La violencia de las horas.
Todos han muerto.
Murió doña Antonia, la ronca, que hacía pan barato
en el burgo.
Murió el cura Santiago, a quien placía le saludasen
los jóvenes y las mozas, respondiéndoles a todos, indistintamente: "Buenos
días, José! Buenos días, María!"
Murió aquella joven rubia, Carlota, dejando un
hijito de meses, que luego también murió a los ocho días de la madre.
Murió mi tía Albina, que solía cantar tiempos y
modos de heredad, en tanto cosía en los corredores, para Isidora, la criada de
oficio, la honrosísima mujer.
Murió un viejo tuerto, su nombre no recuerdo, pero
dormía al sol de la mañana, sentado ante la puerta del hojalatero de la
esquina.
Murió Rayo, el perro de mi altura, herido de un
balazo de no se sabe quién.
Murió Lucas, mi cuñado en la paz de las cinturas, de
quien me acuerdo cuando llueve y no hay nadie en mi experiencia.

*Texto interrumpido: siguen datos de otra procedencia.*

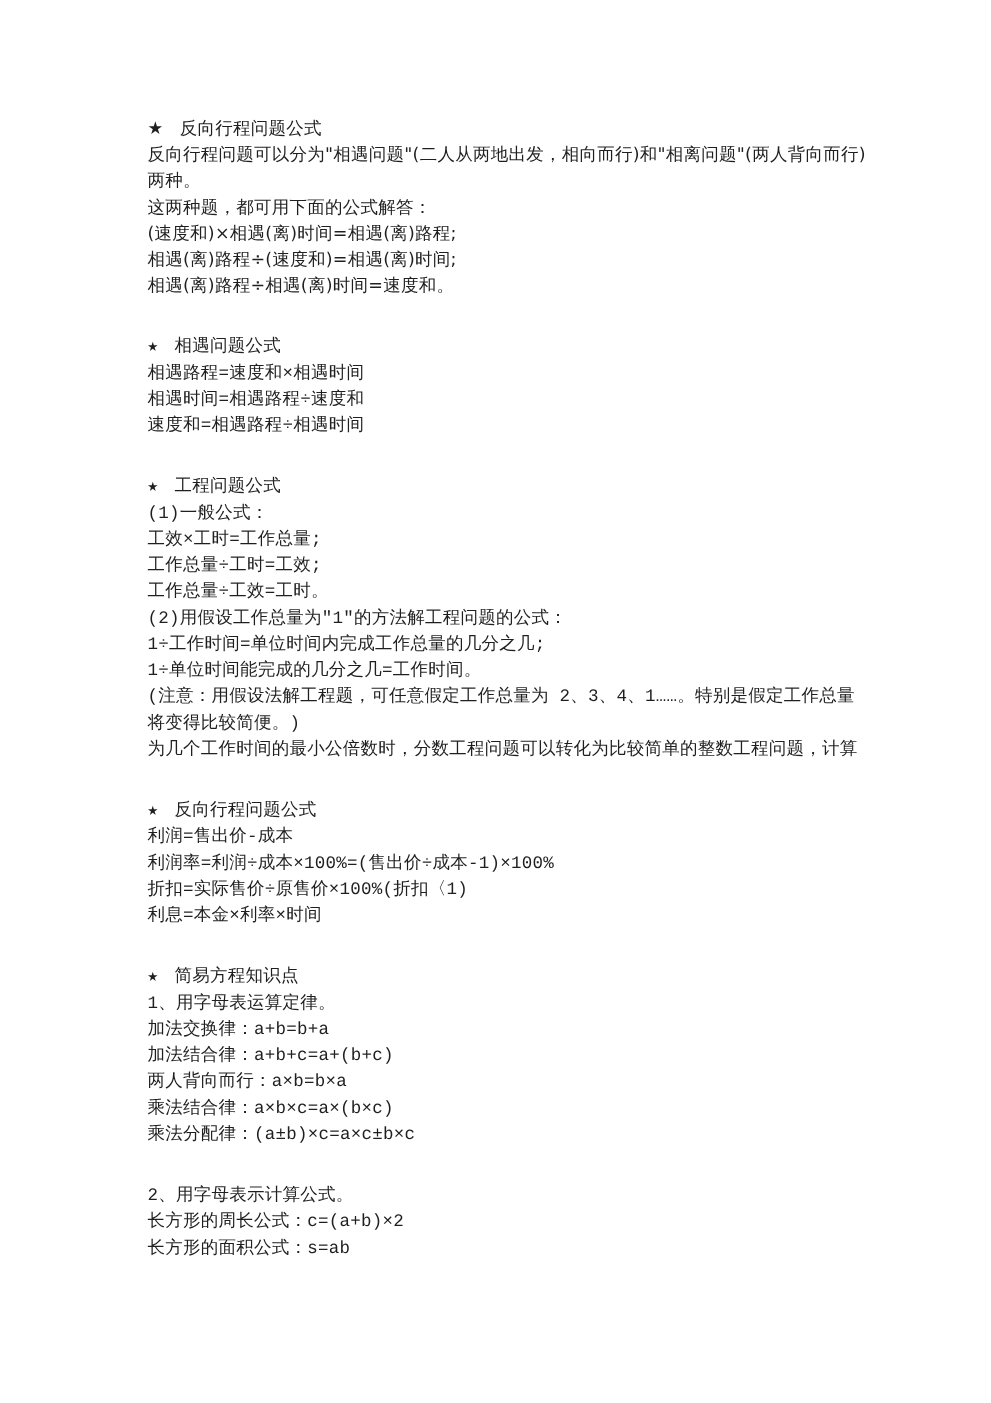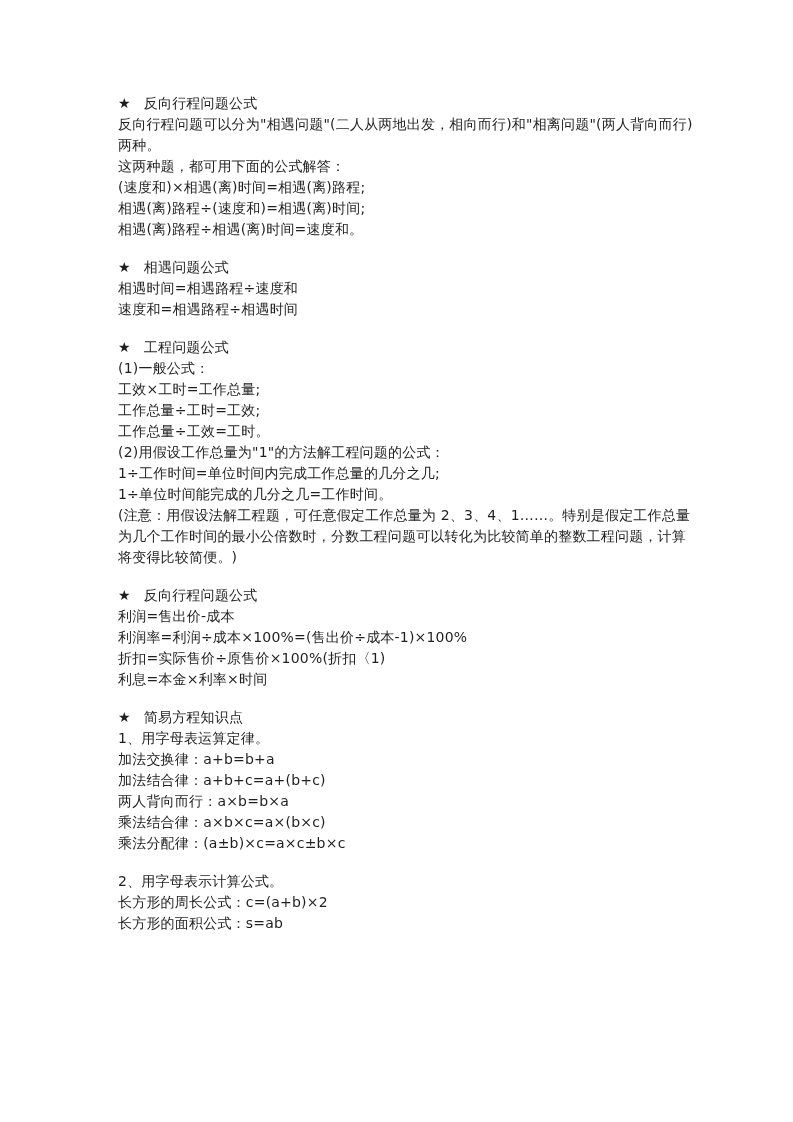--- a/index.html
+++ b/index.html
@@ -19,21 +19,21 @@
     position: absolute;
     left: 118px;
     top: 93px;
     width: 570px;
     font-size: 14px;
     line-height: 21px;
     color: #1f1f1f;
     letter-spacing: 0.2px;
   }
   .section { margin: 0; padding: 0; }
-  .section + .section { margin-top: 17px; }
+  .section + .section { margin-top: 28px; font-family: Liberation Mono, monospace; }
   .heading {
     display: block;
     height: 21px;
     white-space: nowrap;
   }
   .star {
     display: inline-block;
     margin-right: 13px;
     font-size: 14px;
     color: #1f1f1f;
@@ -55,36 +55,37 @@
       <div class="line">反向行程问题可以分为"相遇问题"(二人从两地出发，相向而行)和"相离问题"(两人背向而行)</div>
       <div class="line">两种。</div>
       <div class="line">这两种题，都可用下面的公式解答：</div>
       <div class="line">(速度和)×相遇(离)时间=相遇(离)路程;</div>
       <div class="line">相遇(离)路程÷(速度和)=相遇(离)时间;</div>
       <div class="line">相遇(离)路程÷相遇(离)时间=速度和。</div>
     </div>
 
     <div class="section">
       <div class="heading"><span class="star">★</span><span>相遇问题公式</span></div>
+      <div class="line">相遇路程=速度和×相遇时间</div>
       <div class="line">相遇时间=相遇路程÷速度和</div>
       <div class="line">速度和=相遇路程÷相遇时间</div>
     </div>
 
     <div class="section">
       <div class="heading"><span class="star">★</span><span>工程问题公式</span></div>
       <div class="line">(1)一般公式：</div>
       <div class="line">工效×工时=工作总量;</div>
       <div class="line">工作总量÷工时=工效;</div>
       <div class="line">工作总量÷工效=工时。</div>
       <div class="line">(2)用假设工作总量为"1"的方法解工程问题的公式：</div>
       <div class="line">1÷工作时间=单位时间内完成工作总量的几分之几;</div>
       <div class="line">1÷单位时间能完成的几分之几=工作时间。</div>
       <div class="line">(注意：用假设法解工程题，可任意假定工作总量为 2、3、4、1……。特别是假定工作总量</div>
+      <div class="line">将变得比较简便。)</div>
       <div class="line">为几个工作时间的最小公倍数时，分数工程问题可以转化为比较简单的整数工程问题，计算</div>
-      <div class="line">将变得比较简便。)</div>
     </div>
 
     <div class="section">
       <div class="heading"><span class="star">★</span><span>反向行程问题公式</span></div>
       <div class="line">利润=售出价-成本</div>
       <div class="line">利润率=利润÷成本×100%=(售出价÷成本-1)×100%</div>
       <div class="line">折扣=实际售价÷原售价×100%(折扣〈1)</div>
       <div class="line">利息=本金×利率×时间</div>
     </div>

Murió en mi revólver mi madre, en mi puño mi hermana
y mi hermano en mi víscera sangrienta, los tres ligados por un género triste de
tristeza, en el mes de agosto de años sucesivos.
Murió el músico Méndez, alto y muy borracho, que
solfeaba en su clarinete tocatas melancólicas, a cuyo articulado se dormían las
gallinas de mi barrio, mucho antes de que el sol se fuese.
Murió mi eternidad y estoy velándola.